[INFORMATION GIVEN]:
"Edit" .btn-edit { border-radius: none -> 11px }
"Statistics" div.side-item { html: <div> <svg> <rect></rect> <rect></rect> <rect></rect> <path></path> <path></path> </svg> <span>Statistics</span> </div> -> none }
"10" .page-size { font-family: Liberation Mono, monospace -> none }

...

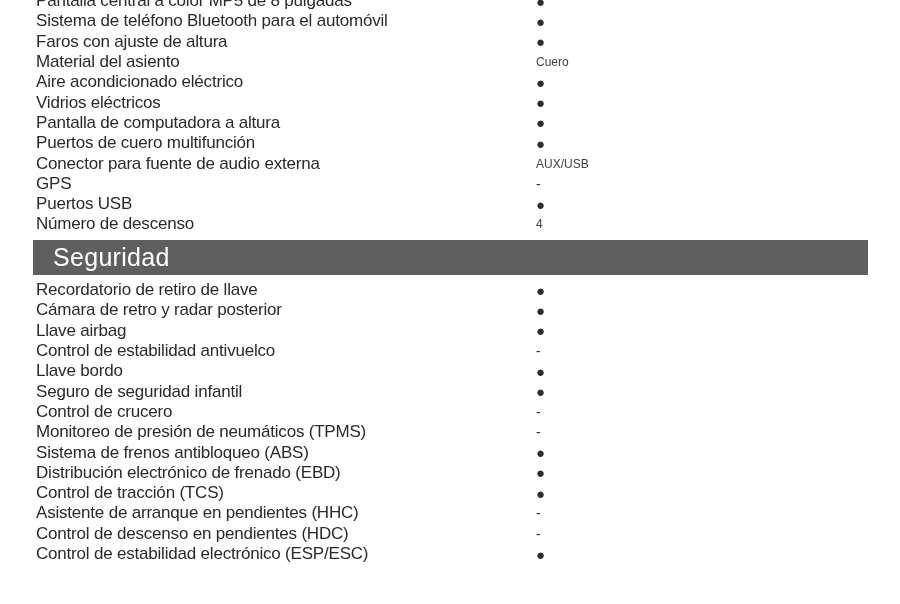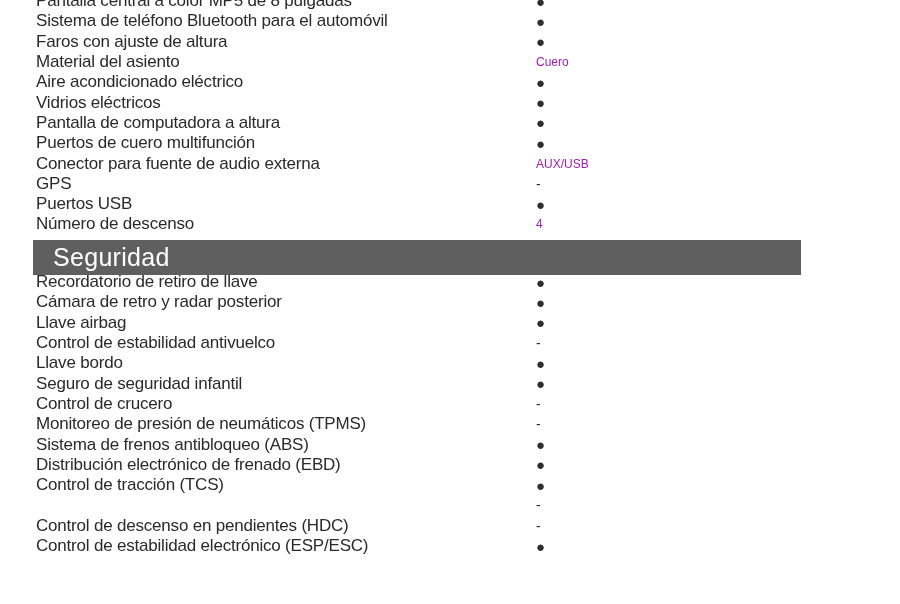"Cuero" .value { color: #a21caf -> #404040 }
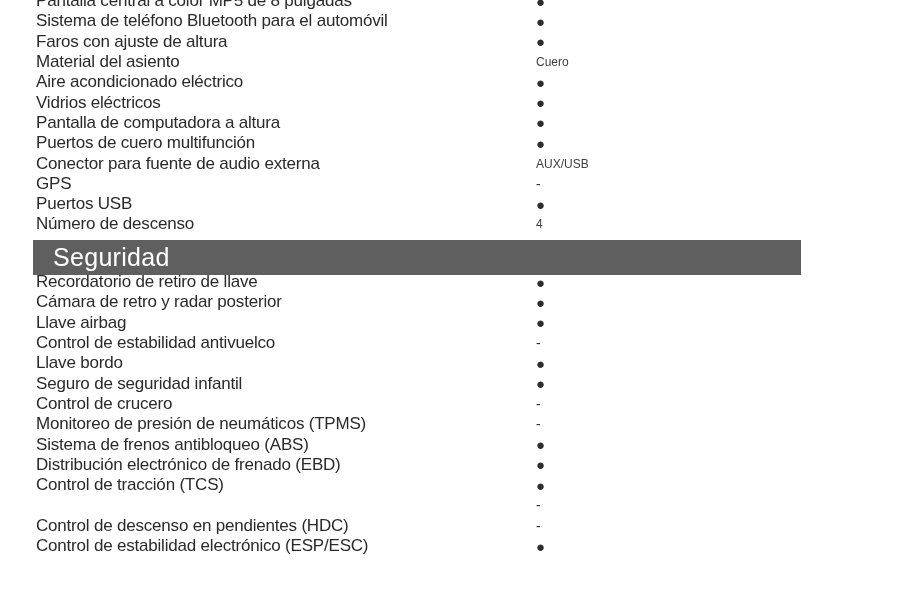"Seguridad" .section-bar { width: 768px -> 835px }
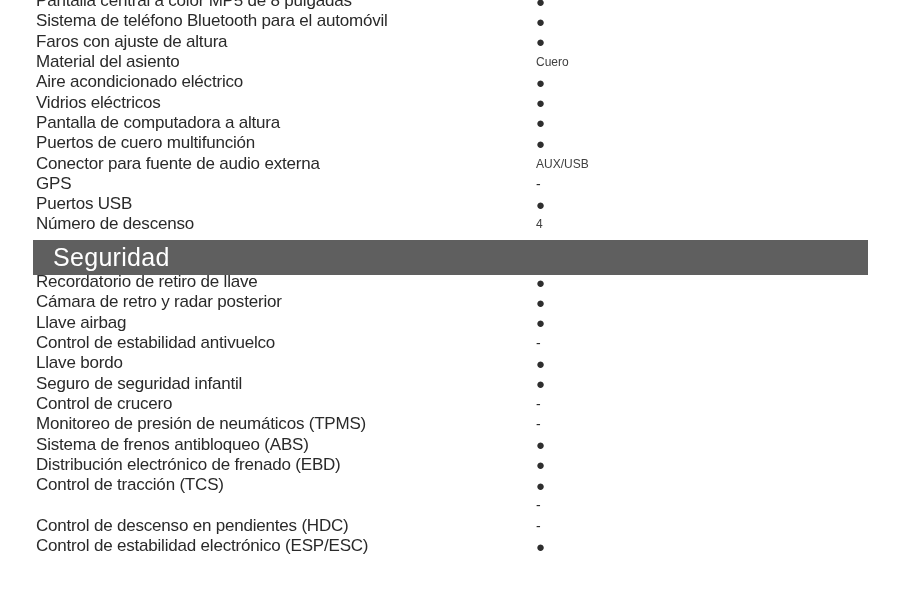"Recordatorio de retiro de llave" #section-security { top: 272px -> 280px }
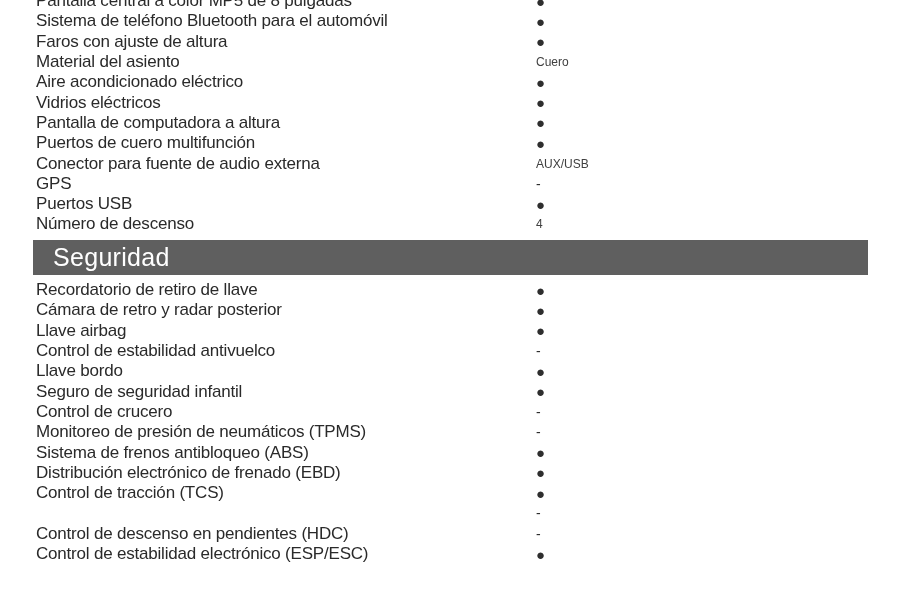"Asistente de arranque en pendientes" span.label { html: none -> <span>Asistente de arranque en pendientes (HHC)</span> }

...

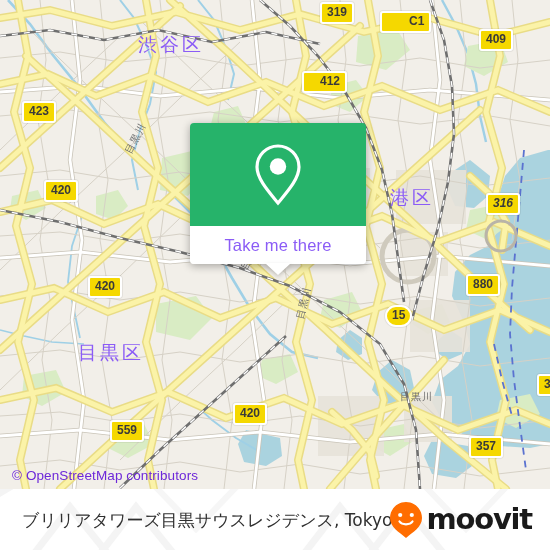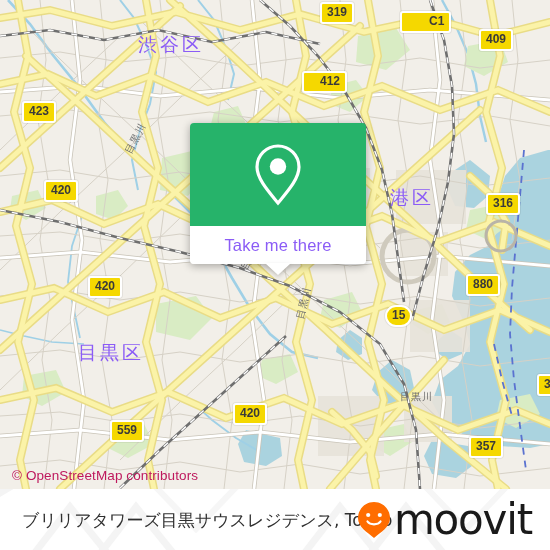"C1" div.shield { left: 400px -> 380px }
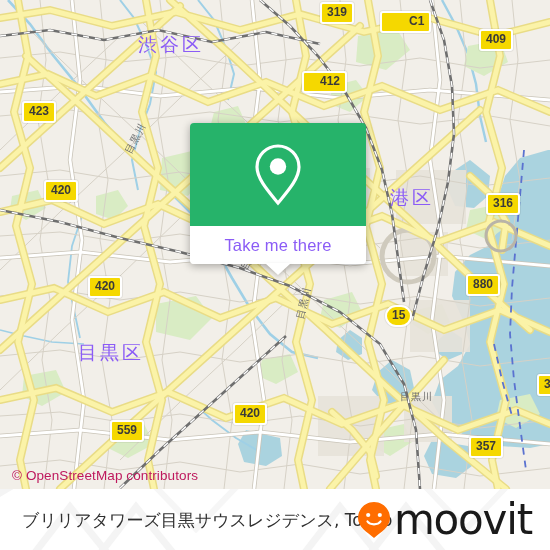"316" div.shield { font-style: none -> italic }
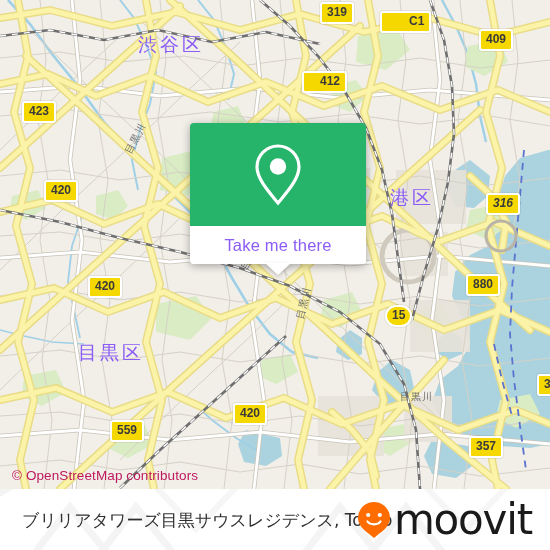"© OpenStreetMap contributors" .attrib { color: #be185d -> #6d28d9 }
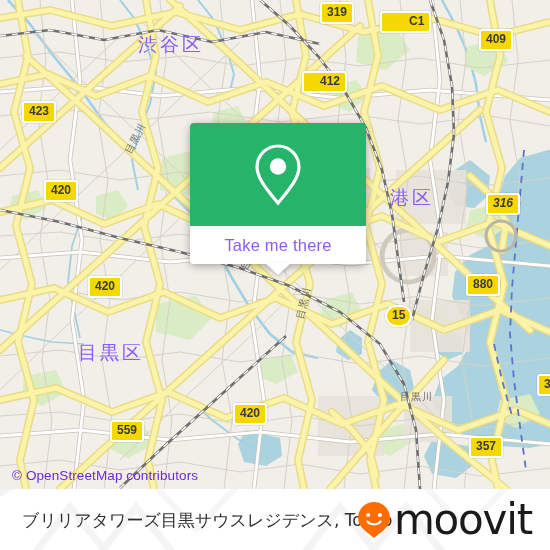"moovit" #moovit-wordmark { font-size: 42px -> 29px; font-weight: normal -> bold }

[WORK ITEM]: Give an exact copy of the lines above from the line with "border-radius: none ->" up to and including the line with "Liberation Mono, monospace", and leave everything else out.

[RESULT FOR THIS TASK]:
"Edit" .btn-edit { border-radius: none -> 11px }
"Statistics" div.side-item { html: <div> <svg> <rect></rect> <rect></rect> <rect></rect> <path></path> <path></path> </svg> <span>Statistics</span> </div> -> none }
"10" .page-size { font-family: Liberation Mono, monospace -> none }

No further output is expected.